• YOUR ASSIGNMENT
Once the pictures are set aside, repeat all of the data below exactly.

....................

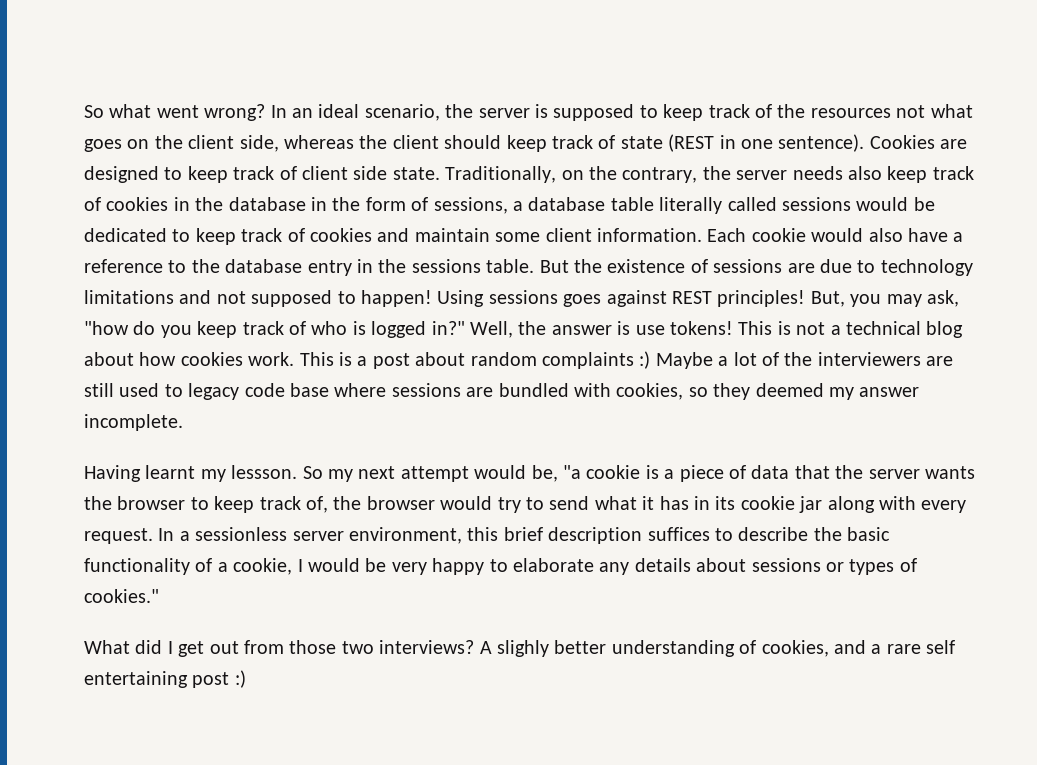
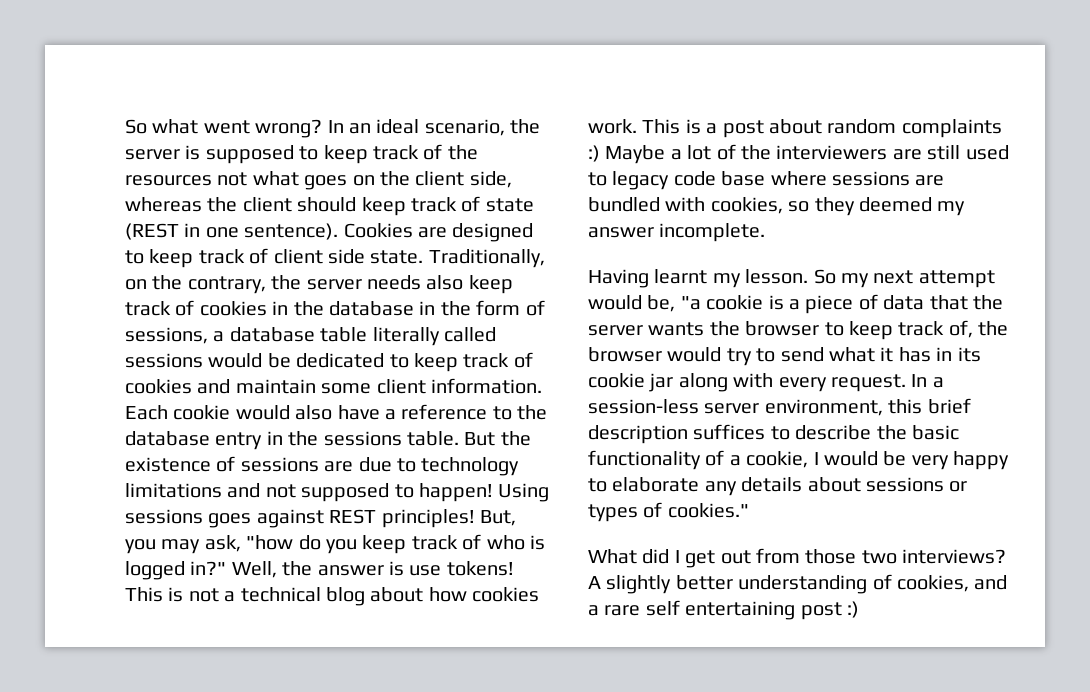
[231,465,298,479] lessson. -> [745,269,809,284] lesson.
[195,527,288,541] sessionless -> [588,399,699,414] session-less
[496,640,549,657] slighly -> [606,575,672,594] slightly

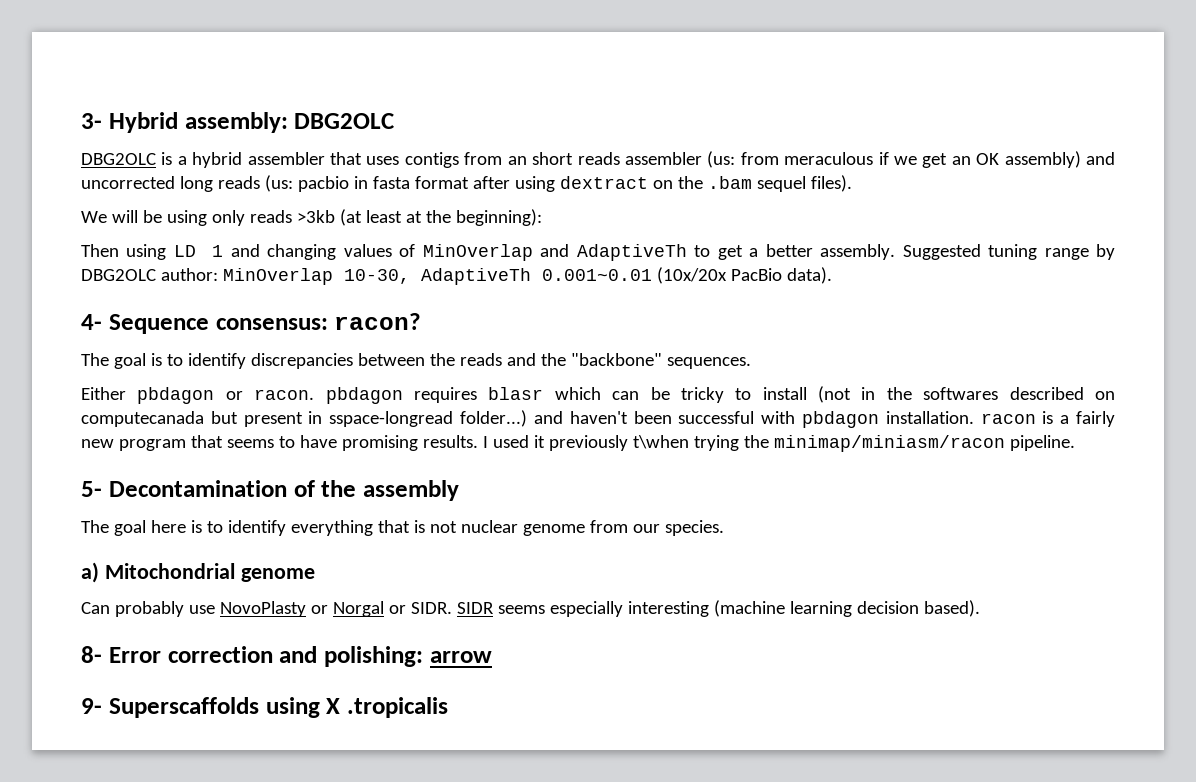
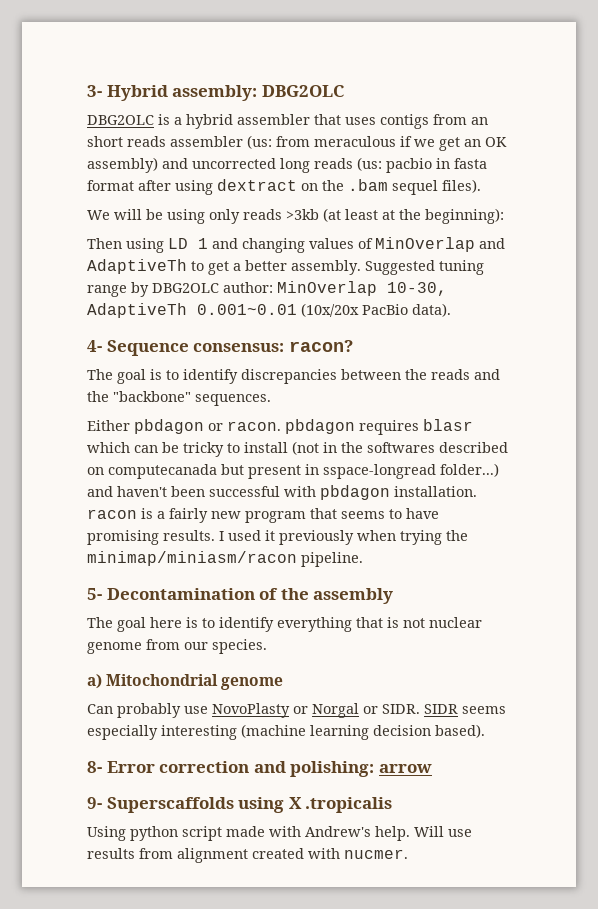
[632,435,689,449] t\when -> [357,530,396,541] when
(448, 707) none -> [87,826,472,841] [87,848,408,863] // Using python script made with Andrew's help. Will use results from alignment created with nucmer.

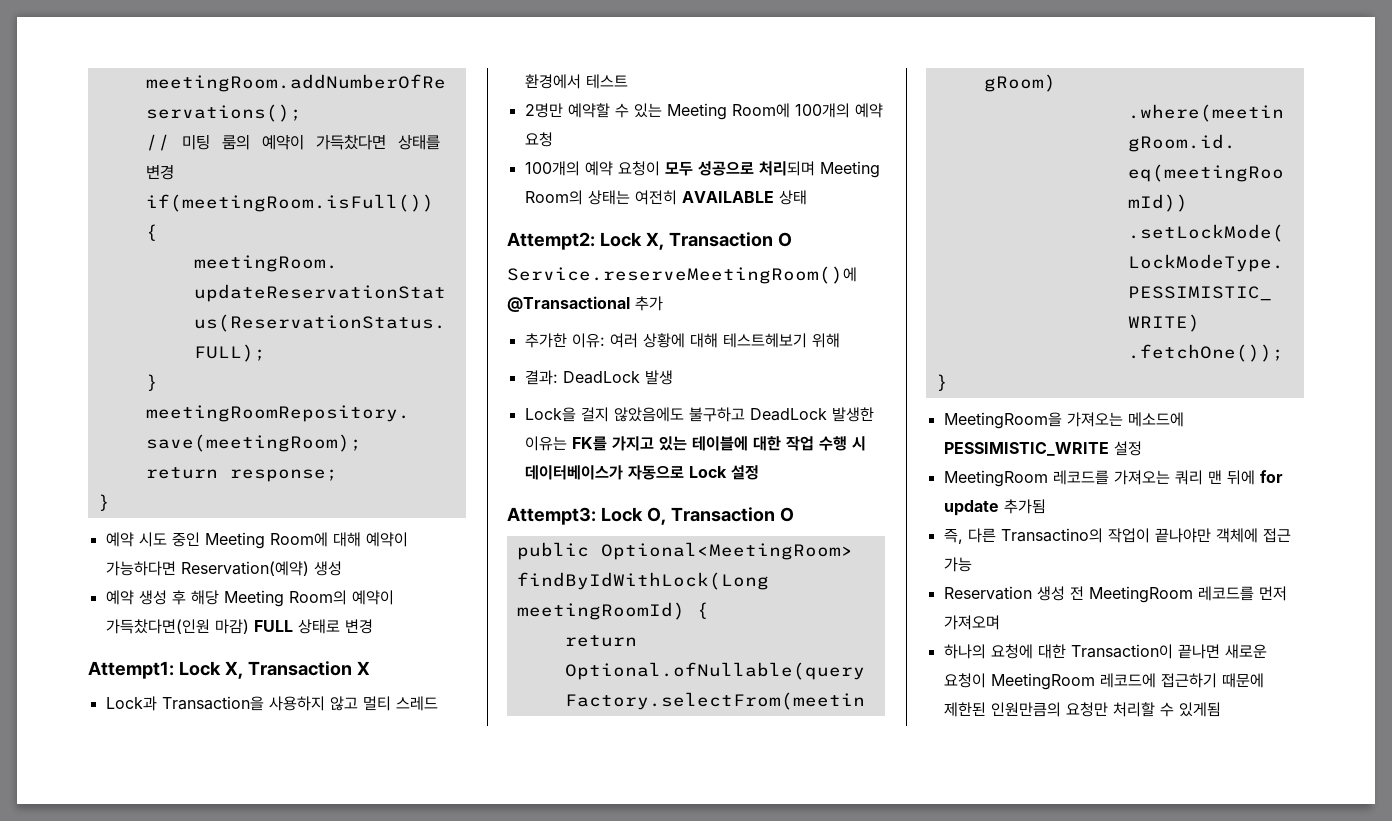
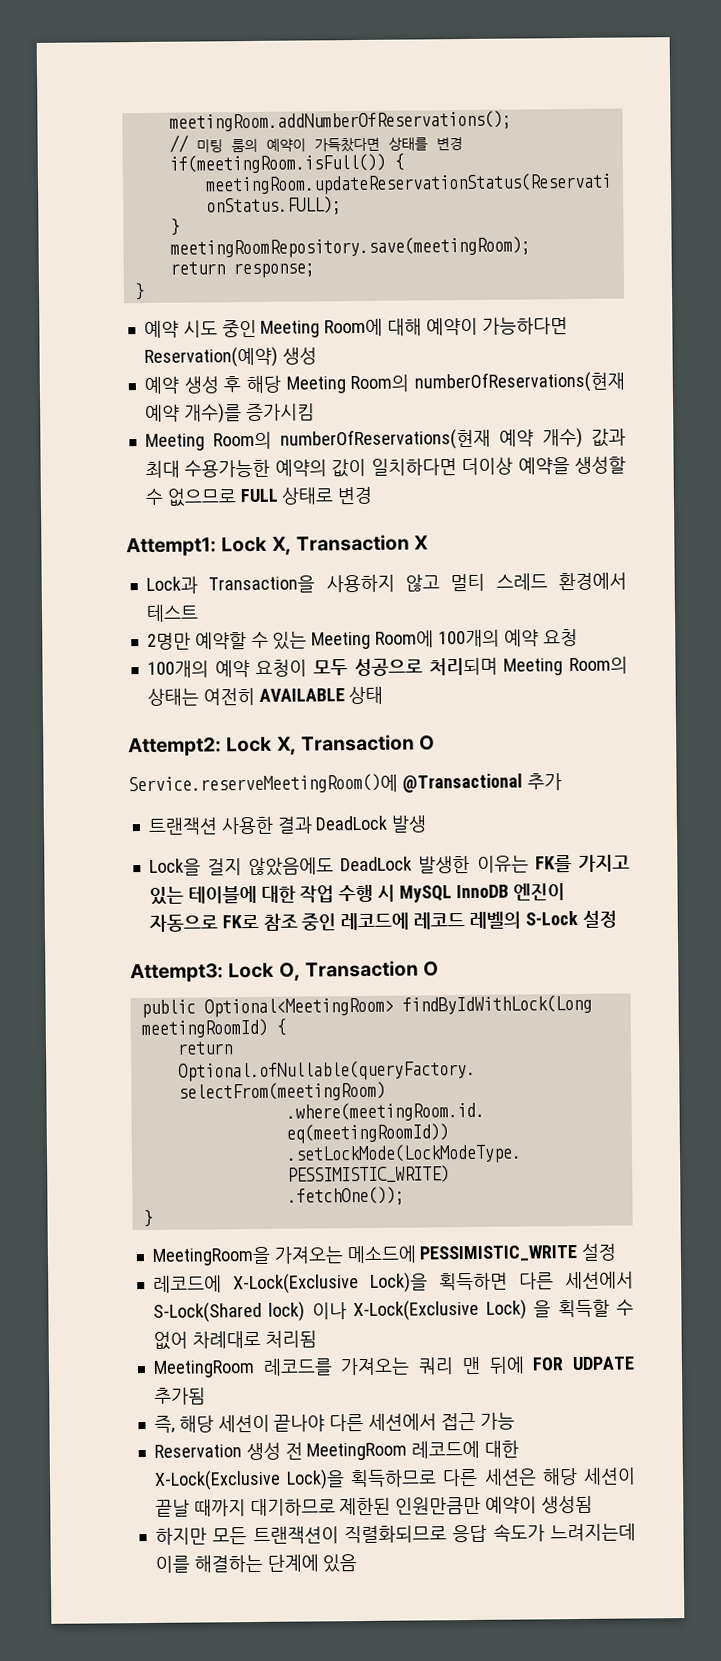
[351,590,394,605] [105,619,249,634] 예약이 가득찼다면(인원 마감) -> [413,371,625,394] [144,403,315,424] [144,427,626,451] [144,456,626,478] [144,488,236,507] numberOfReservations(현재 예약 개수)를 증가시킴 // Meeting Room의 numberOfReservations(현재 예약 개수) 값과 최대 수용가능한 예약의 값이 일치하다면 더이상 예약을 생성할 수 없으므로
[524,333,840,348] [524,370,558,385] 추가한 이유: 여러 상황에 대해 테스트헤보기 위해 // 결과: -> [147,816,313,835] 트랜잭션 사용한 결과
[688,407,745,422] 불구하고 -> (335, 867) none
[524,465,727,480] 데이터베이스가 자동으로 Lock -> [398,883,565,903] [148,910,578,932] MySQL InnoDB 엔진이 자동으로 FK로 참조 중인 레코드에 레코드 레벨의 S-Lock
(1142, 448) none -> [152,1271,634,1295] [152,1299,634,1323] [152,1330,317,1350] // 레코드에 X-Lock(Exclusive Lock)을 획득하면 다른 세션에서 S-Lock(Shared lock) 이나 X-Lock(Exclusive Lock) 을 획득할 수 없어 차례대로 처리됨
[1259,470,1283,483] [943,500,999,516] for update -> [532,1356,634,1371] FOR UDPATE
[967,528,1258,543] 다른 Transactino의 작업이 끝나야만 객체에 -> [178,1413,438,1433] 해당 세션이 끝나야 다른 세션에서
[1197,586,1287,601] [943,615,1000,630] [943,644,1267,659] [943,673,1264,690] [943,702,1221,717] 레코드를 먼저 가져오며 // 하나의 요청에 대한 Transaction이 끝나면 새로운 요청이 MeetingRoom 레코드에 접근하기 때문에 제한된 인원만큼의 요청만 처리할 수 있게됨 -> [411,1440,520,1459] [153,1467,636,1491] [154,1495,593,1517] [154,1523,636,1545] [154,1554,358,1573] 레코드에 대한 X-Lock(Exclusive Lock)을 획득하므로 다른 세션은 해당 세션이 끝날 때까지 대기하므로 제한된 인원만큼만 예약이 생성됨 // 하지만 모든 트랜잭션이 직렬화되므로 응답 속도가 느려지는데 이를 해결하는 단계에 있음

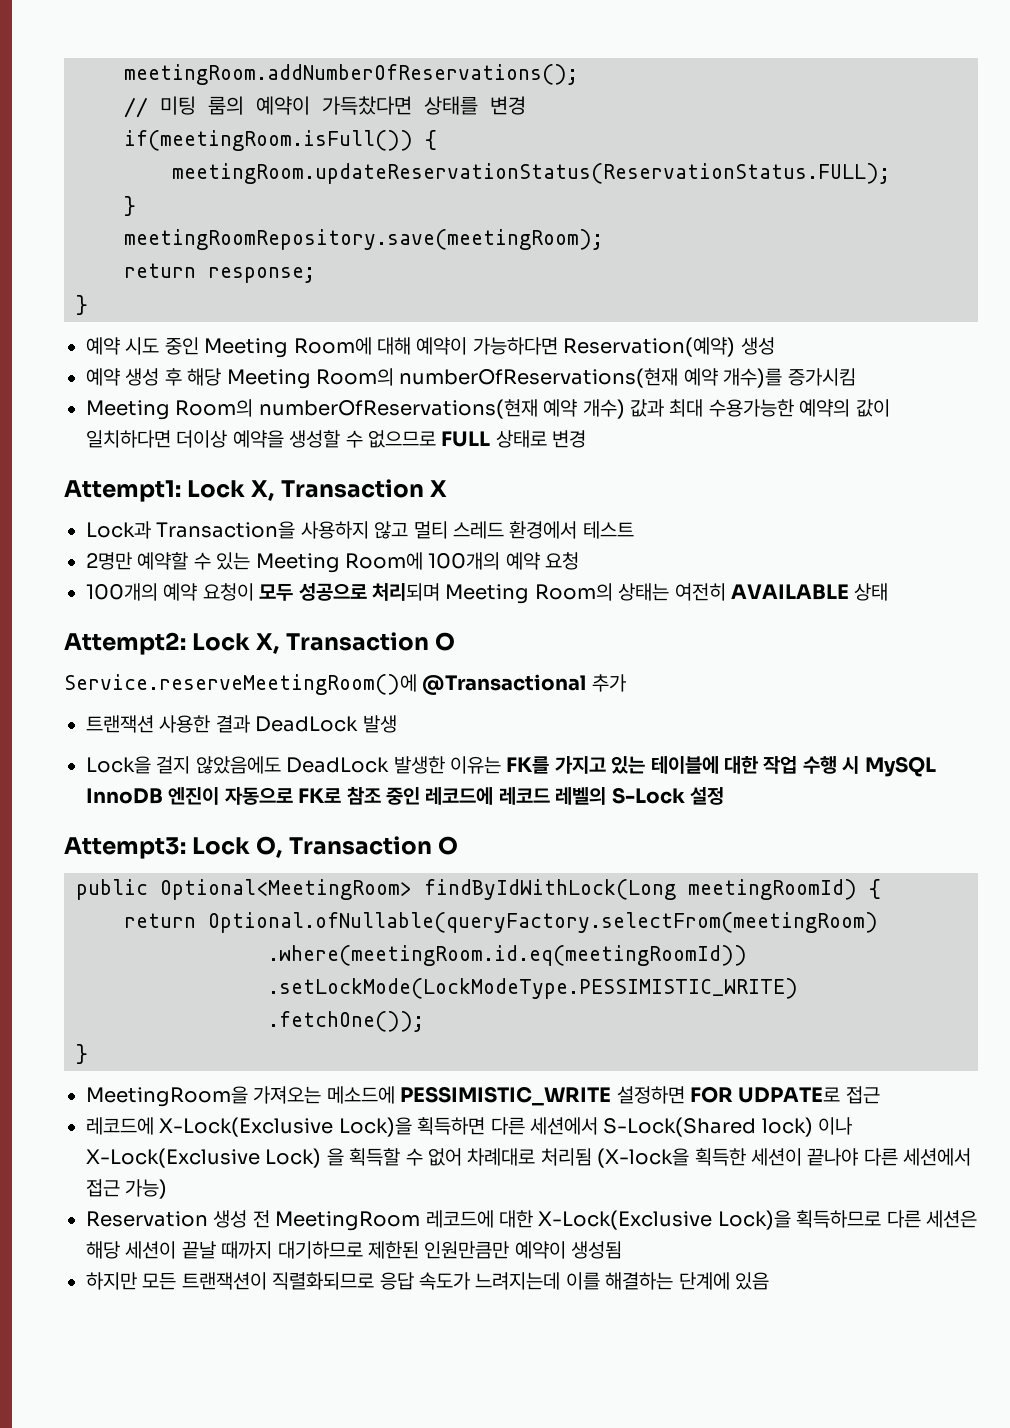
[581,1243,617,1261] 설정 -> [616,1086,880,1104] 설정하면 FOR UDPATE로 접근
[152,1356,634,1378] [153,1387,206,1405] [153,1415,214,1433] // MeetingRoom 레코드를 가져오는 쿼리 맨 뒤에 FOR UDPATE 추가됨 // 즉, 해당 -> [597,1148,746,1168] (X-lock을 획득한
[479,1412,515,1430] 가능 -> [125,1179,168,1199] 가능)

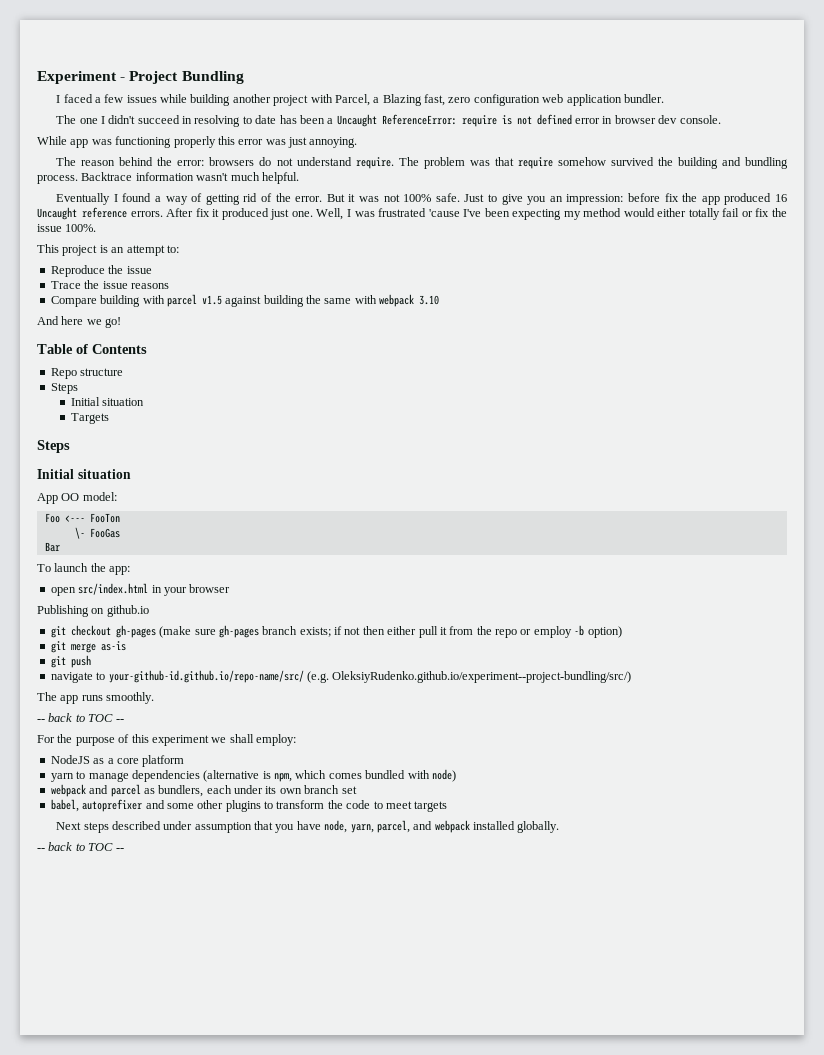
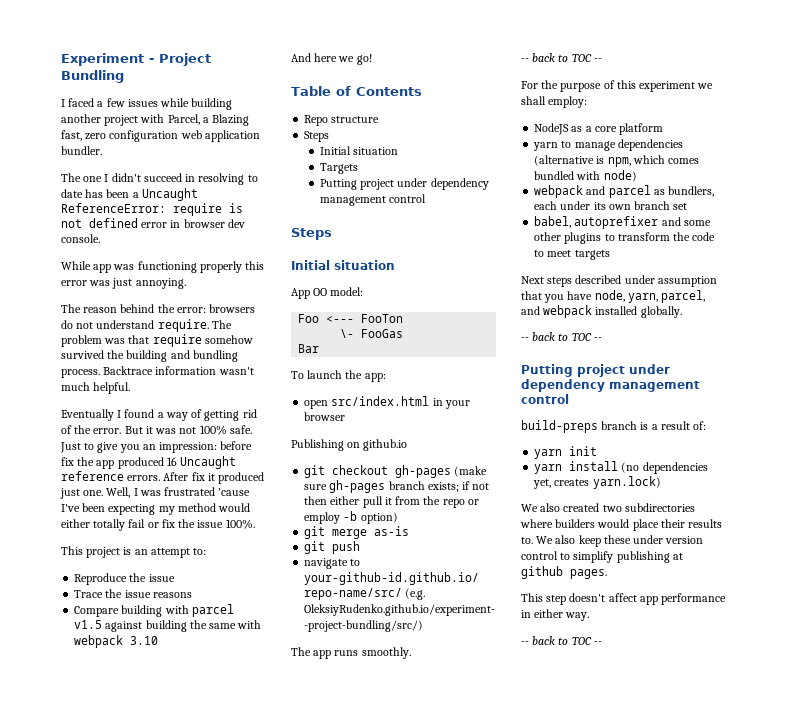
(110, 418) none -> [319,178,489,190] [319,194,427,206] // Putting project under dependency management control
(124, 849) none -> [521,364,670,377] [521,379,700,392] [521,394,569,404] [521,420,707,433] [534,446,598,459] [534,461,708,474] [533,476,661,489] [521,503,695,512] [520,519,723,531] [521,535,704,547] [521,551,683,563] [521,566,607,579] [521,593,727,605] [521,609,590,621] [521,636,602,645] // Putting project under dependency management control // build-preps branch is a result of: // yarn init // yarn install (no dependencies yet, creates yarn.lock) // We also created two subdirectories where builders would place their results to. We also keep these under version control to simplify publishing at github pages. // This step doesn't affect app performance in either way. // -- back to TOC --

....................

• PROBLEM SOLUTION
[231,465,298,479] lessson. -> [745,269,809,284] lesson.
[195,527,288,541] sessionless -> [588,399,699,414] session-less
[496,640,549,657] slighly -> [606,575,672,594] slightly

[632,435,689,449] t\when -> [357,530,396,541] when
(448, 707) none -> [87,826,472,841] [87,848,408,863] // Using python script made with Andrew's help. Will use results from alignment created with nucmer.

[351,590,394,605] [105,619,249,634] 예약이 가득찼다면(인원 마감) -> [413,371,625,394] [144,403,315,424] [144,427,626,451] [144,456,626,478] [144,488,236,507] numberOfReservations(현재 예약 개수)를 증가시킴 // Meeting Room의 numberOfReservations(현재 예약 개수) 값과 최대 수용가능한 예약의 값이 일치하다면 더이상 예약을 생성할 수 없으므로
[524,333,840,348] [524,370,558,385] 추가한 이유: 여러 상황에 대해 테스트헤보기 위해 // 결과: -> [147,816,313,835] 트랜잭션 사용한 결과
[688,407,745,422] 불구하고 -> (335, 867) none
[524,465,727,480] 데이터베이스가 자동으로 Lock -> [398,883,565,903] [148,910,578,932] MySQL InnoDB 엔진이 자동으로 FK로 참조 중인 레코드에 레코드 레벨의 S-Lock
(1142, 448) none -> [152,1271,634,1295] [152,1299,634,1323] [152,1330,317,1350] // 레코드에 X-Lock(Exclusive Lock)을 획득하면 다른 세션에서 S-Lock(Shared lock) 이나 X-Lock(Exclusive Lock) 을 획득할 수 없어 차례대로 처리됨
[1259,470,1283,483] [943,500,999,516] for update -> [532,1356,634,1371] FOR UDPATE
[967,528,1258,543] 다른 Transactino의 작업이 끝나야만 객체에 -> [178,1413,438,1433] 해당 세션이 끝나야 다른 세션에서
[1197,586,1287,601] [943,615,1000,630] [943,644,1267,659] [943,673,1264,690] [943,702,1221,717] 레코드를 먼저 가져오며 // 하나의 요청에 대한 Transaction이 끝나면 새로운 요청이 MeetingRoom 레코드에 접근하기 때문에 제한된 인원만큼의 요청만 처리할 수 있게됨 -> [411,1440,520,1459] [153,1467,636,1491] [154,1495,593,1517] [154,1523,636,1545] [154,1554,358,1573] 레코드에 대한 X-Lock(Exclusive Lock)을 획득하므로 다른 세션은 해당 세션이 끝날 때까지 대기하므로 제한된 인원만큼만 예약이 생성됨 // 하지만 모든 트랜잭션이 직렬화되므로 응답 속도가 느려지는데 이를 해결하는 단계에 있음

[581,1243,617,1261] 설정 -> [616,1086,880,1104] 설정하면 FOR UDPATE로 접근
[152,1356,634,1378] [153,1387,206,1405] [153,1415,214,1433] // MeetingRoom 레코드를 가져오는 쿼리 맨 뒤에 FOR UDPATE 추가됨 // 즉, 해당 -> [597,1148,746,1168] (X-lock을 획득한
[479,1412,515,1430] 가능 -> [125,1179,168,1199] 가능)

(110, 418) none -> [319,178,489,190] [319,194,427,206] // Putting project under dependency management control
(124, 849) none -> [521,364,670,377] [521,379,700,392] [521,394,569,404] [521,420,707,433] [534,446,598,459] [534,461,708,474] [533,476,661,489] [521,503,695,512] [520,519,723,531] [521,535,704,547] [521,551,683,563] [521,566,607,579] [521,593,727,605] [521,609,590,621] [521,636,602,645] // Putting project under dependency management control // build-preps branch is a result of: // yarn init // yarn install (no dependencies yet, creates yarn.lock) // We also created two subdirectories where builders would place their results to. We also keep these under version control to simplify publishing at github pages. // This step doesn't affect app performance in either way. // -- back to TOC --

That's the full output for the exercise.